# Task statement
Below are entries to reproduce exactly, apart from their pictures.

Structured diff data:

..........

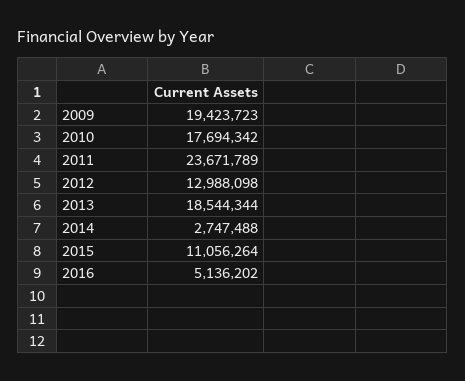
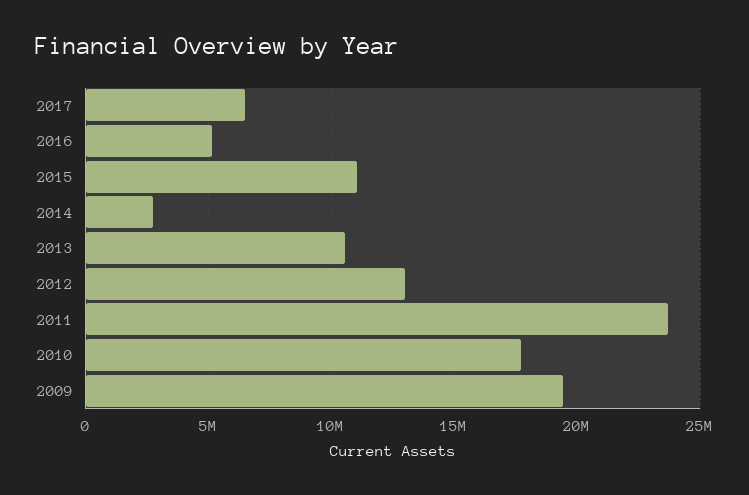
2013: 18544344 -> 10500000
2017: none -> 6500000

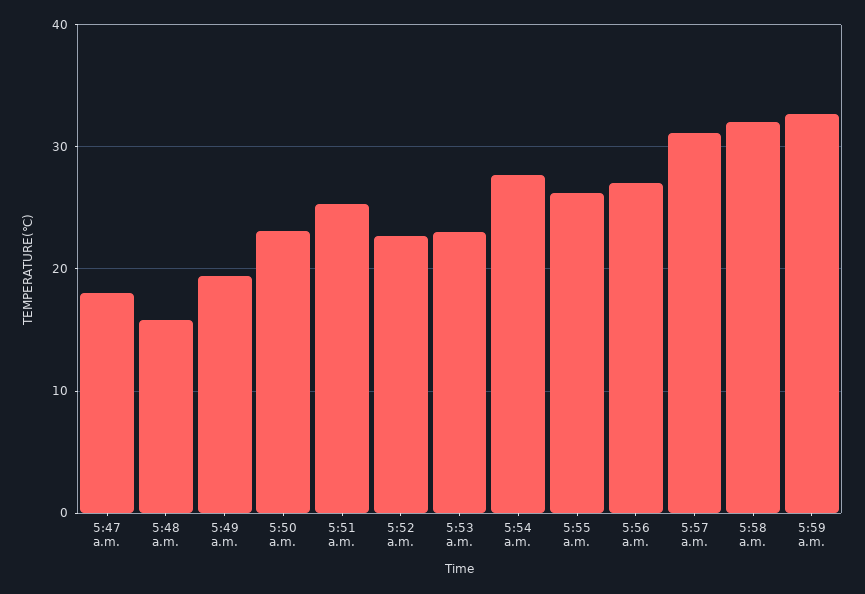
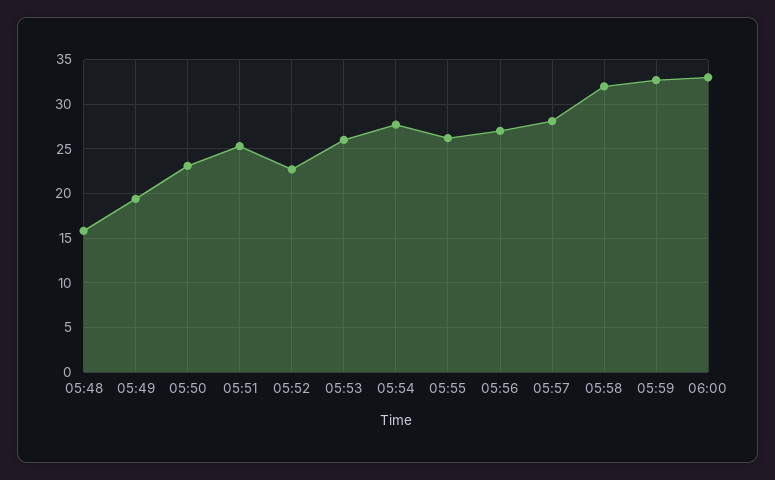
5:47 a.m.: 18 -> none
5:53 a.m.: 23 -> 26
5:57 a.m.: 31 -> 28
06:00: none -> 33

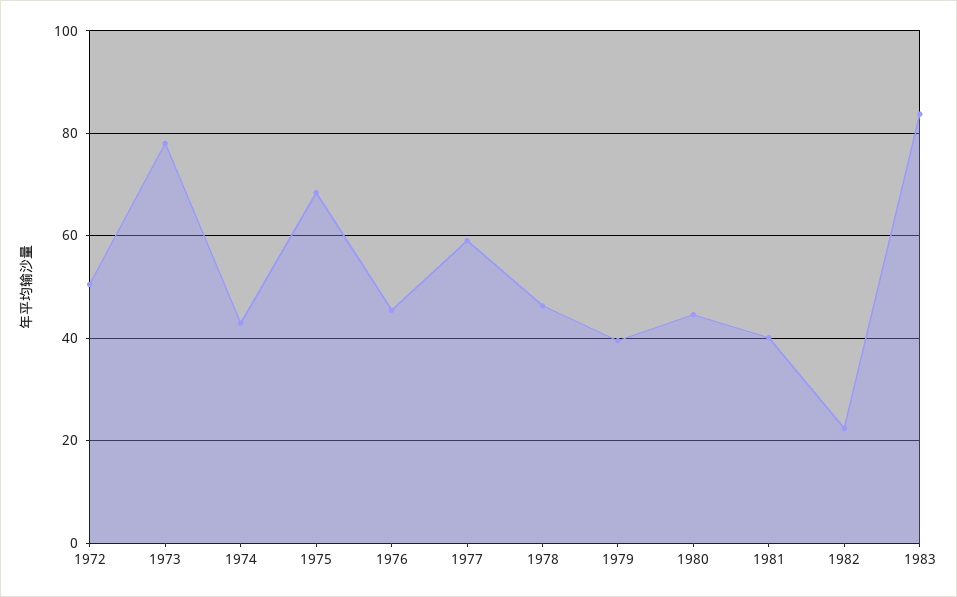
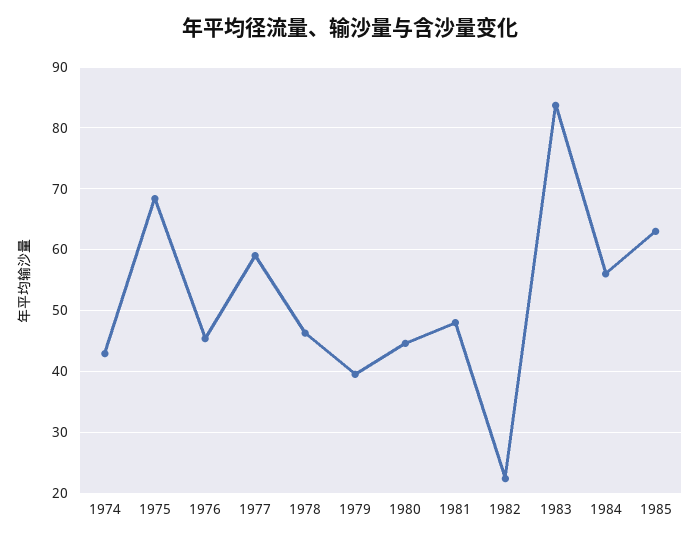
1972: 50 -> none
1973: 78 -> none
1981: 40 -> 48
1984: none -> 56
1985: none -> 63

..........

# Solution to this exercise
2013: 18544344 -> 10500000
2017: none -> 6500000

5:47 a.m.: 18 -> none
5:53 a.m.: 23 -> 26
5:57 a.m.: 31 -> 28
06:00: none -> 33

1972: 50 -> none
1973: 78 -> none
1981: 40 -> 48
1984: none -> 56
1985: none -> 63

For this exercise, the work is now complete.